It’s early in the days of September and I’m noticing a palpable difference in my overall mood and wellbeing. As the air begins to shift and the darkening days draw near, my soul begins to sing! It’s as though I come into greater aliveness as everything around me takes on new forms. I have learned over the years that I thrive in autumn and my body craves the cool morning air. There’s nothing more revitalizing to me than getting up in the quiet hours of dawn just to taste that first breath of crisp morning air. It’s the same feeling I get when I gather the courage to plunge into cold water. It’s electrifying.
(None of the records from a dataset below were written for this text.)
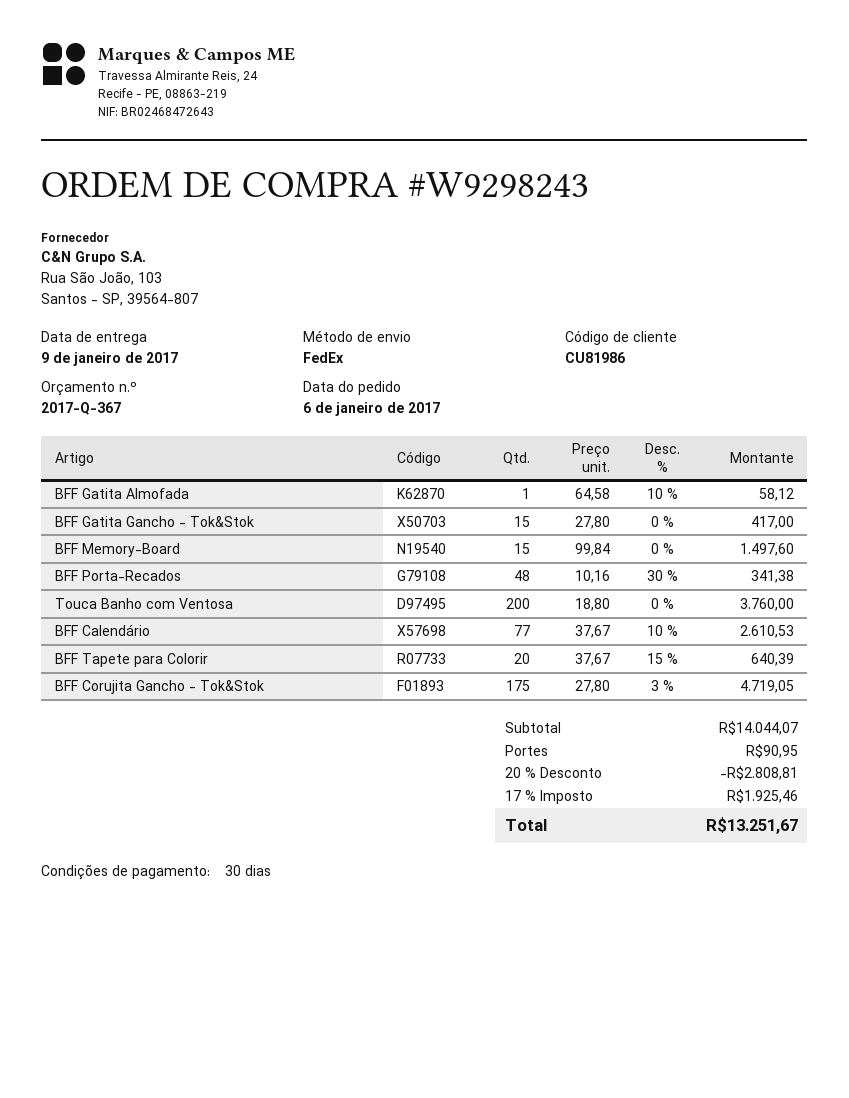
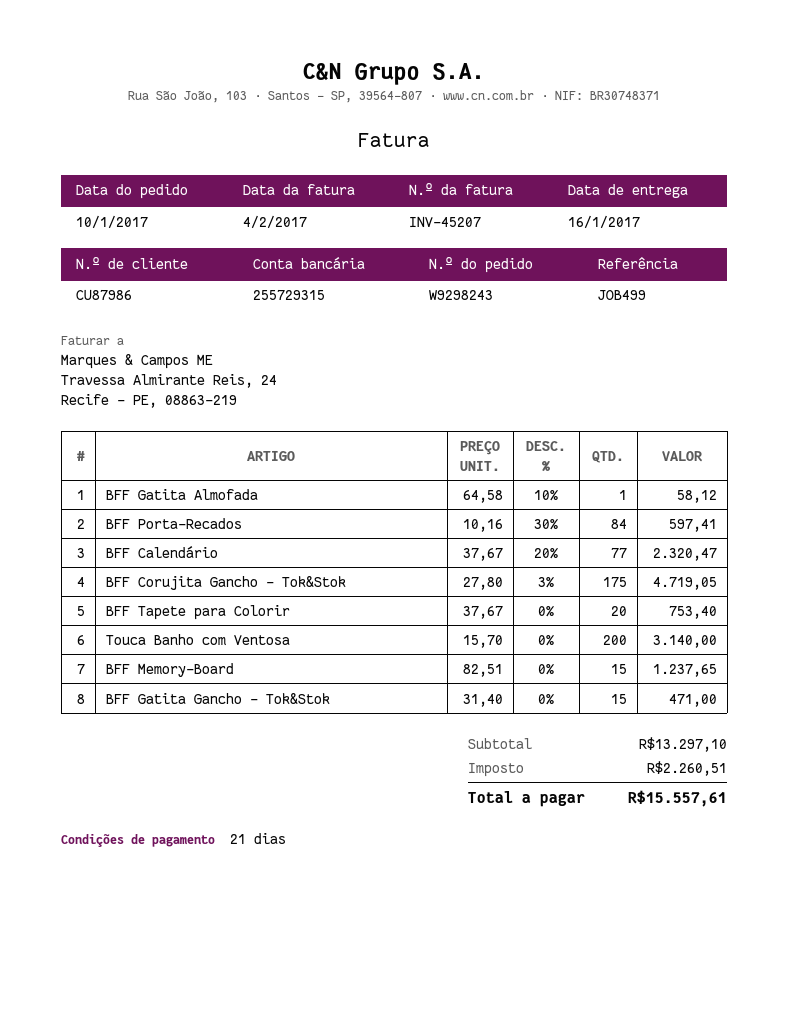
order date: 2017-01-06 -> 2017-01-10
delivery date: 2017-01-09 -> 2017-01-16
payment terms: 30 days -> 21 days
customer number: CU81986 -> CU87986
BFF Gatita Gancho - Tok&Stok: 15 x 27.80 = 417.00 -> 15 x 31.40 = 471.00
BFF Memory-Board: 15 x 99.84 = 1497.60 -> 15 x 82.51 = 1237.65
BFF Porta-Recados: 48 x 10.16 - 30% = 341.38 -> 84 x 10.16 - 30% = 597.41
Touca Banho com Ventosa: 200 x 18.80 = 3760.00 -> 200 x 15.70 = 3140.00
BFF Calendário: 77 x 37.67 - 10% = 2610.53 -> 77 x 37.67 - 20% = 2320.47
BFF Tapete para Colorir: 20 x 37.67 - 15% = 640.39 -> 20 x 37.67 = 753.40
subtotal: 14044.07 -> 13297.10
discount: 20% = 2808.81 -> none
shipping: 90.95 -> none
tax: 1925.46 -> 2260.51
total: 13251.67 -> 15557.61

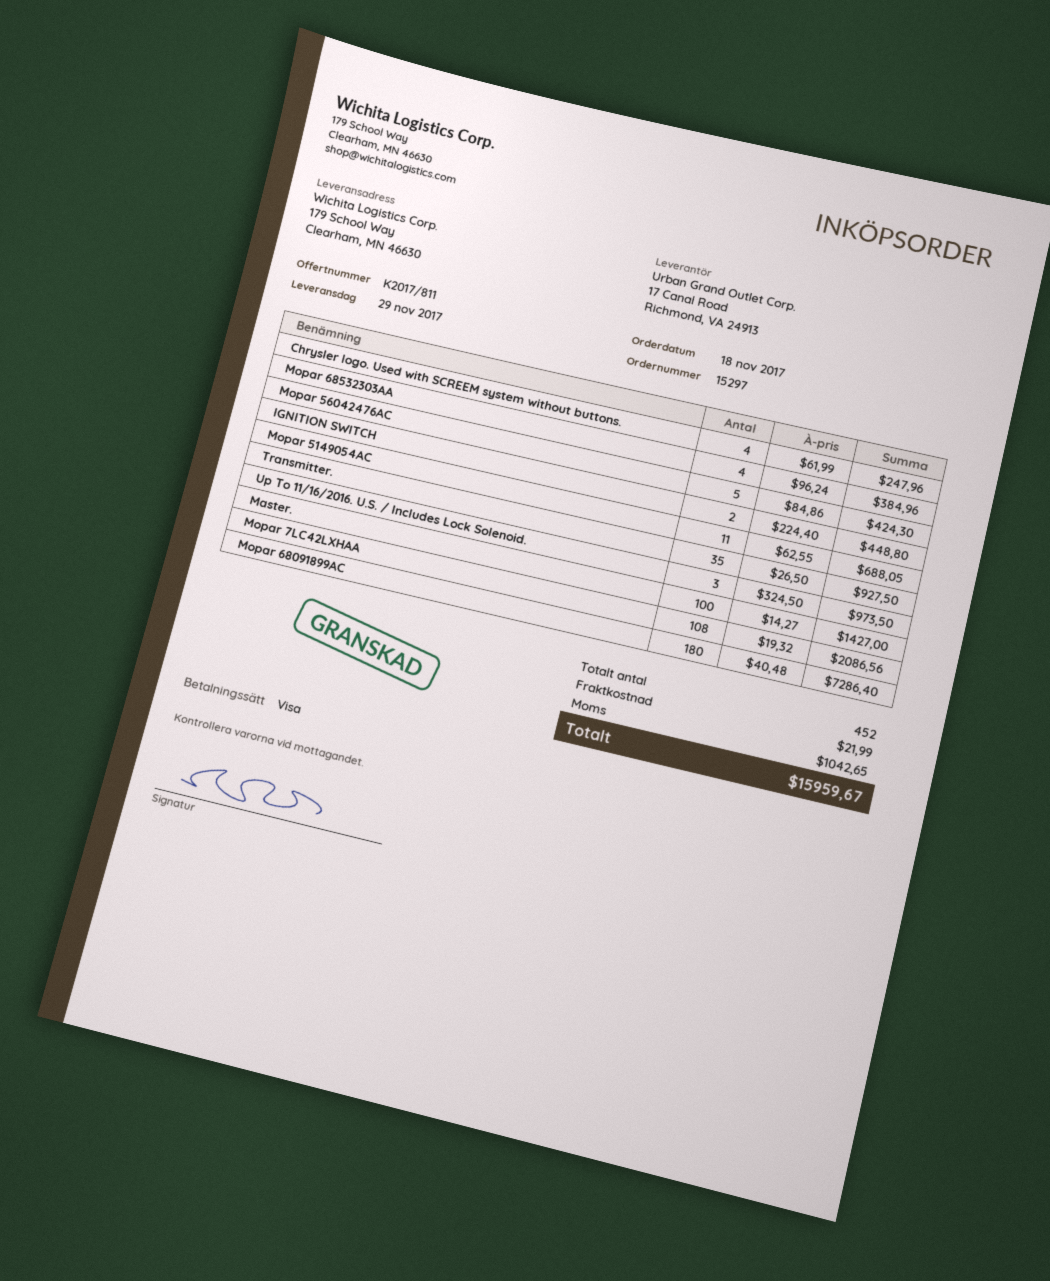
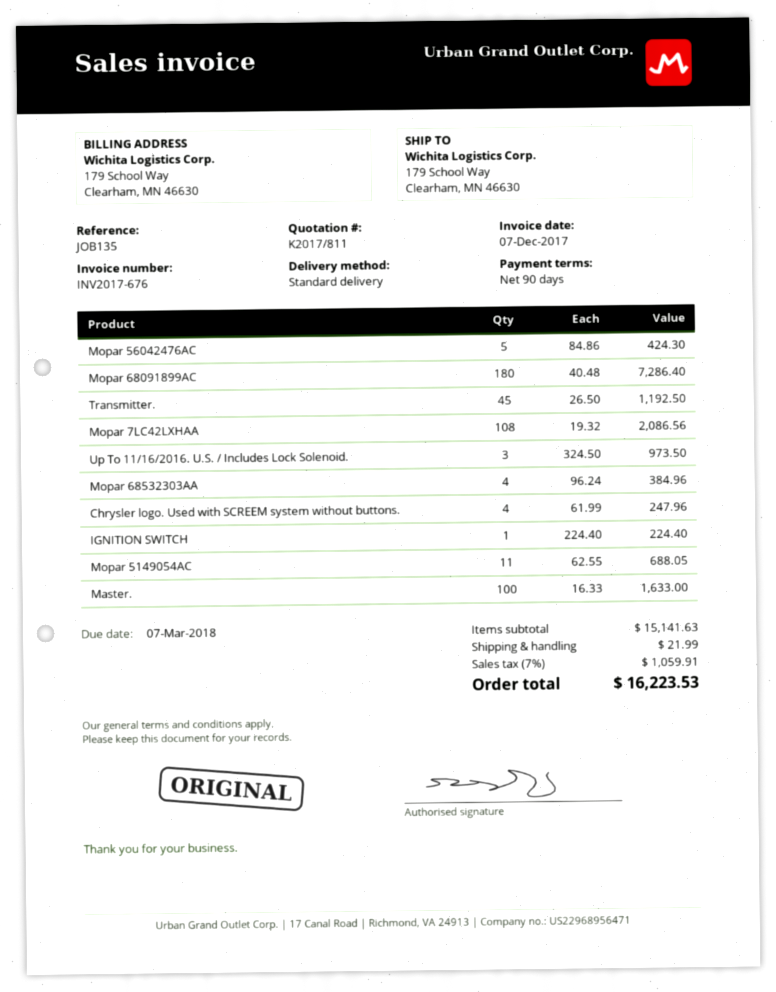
IGNITION SWITCH: 2 x 224.40 = 448.80 -> 1 x 224.40 = 224.40
Transmitter.: 35 x 26.50 = 927.50 -> 45 x 26.50 = 1192.50
Master.: 100 x 14.27 = 1427.00 -> 100 x 16.33 = 1633.00
tax: 1042.65 -> 1059.91
total: 15959.67 -> 16223.53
Perhaps the outer changes stir up energy within my own being that is good and necessary. I like to imagine that the winds of change come ahead of the Equinox in time to stir up what is stagnant… old skins hanging on by a single thread that simply need a gust of wind to make them come loose. Things that would be a burden to carry into the dark. So I say, welcome winds!

September 9: Spider Webs

By Jess

This morning, I’m going for a meandering walk to capture the miracles unfolding all around me in this precious time of transition. The beauty never ceases to amaze and inspire me. I’ve chosen one of my favorite trails to walk in the early morning, Fern Forest trail. What I love most is that by the time I near the end of the trail, the warm golden light of the rising sun streams through the forest, illuminating and blessing every tree and plant. The dazzling light reaches out to kiss my face and I pause for a long while to allow my skin the pleasure of drinking in this waning elixir of life.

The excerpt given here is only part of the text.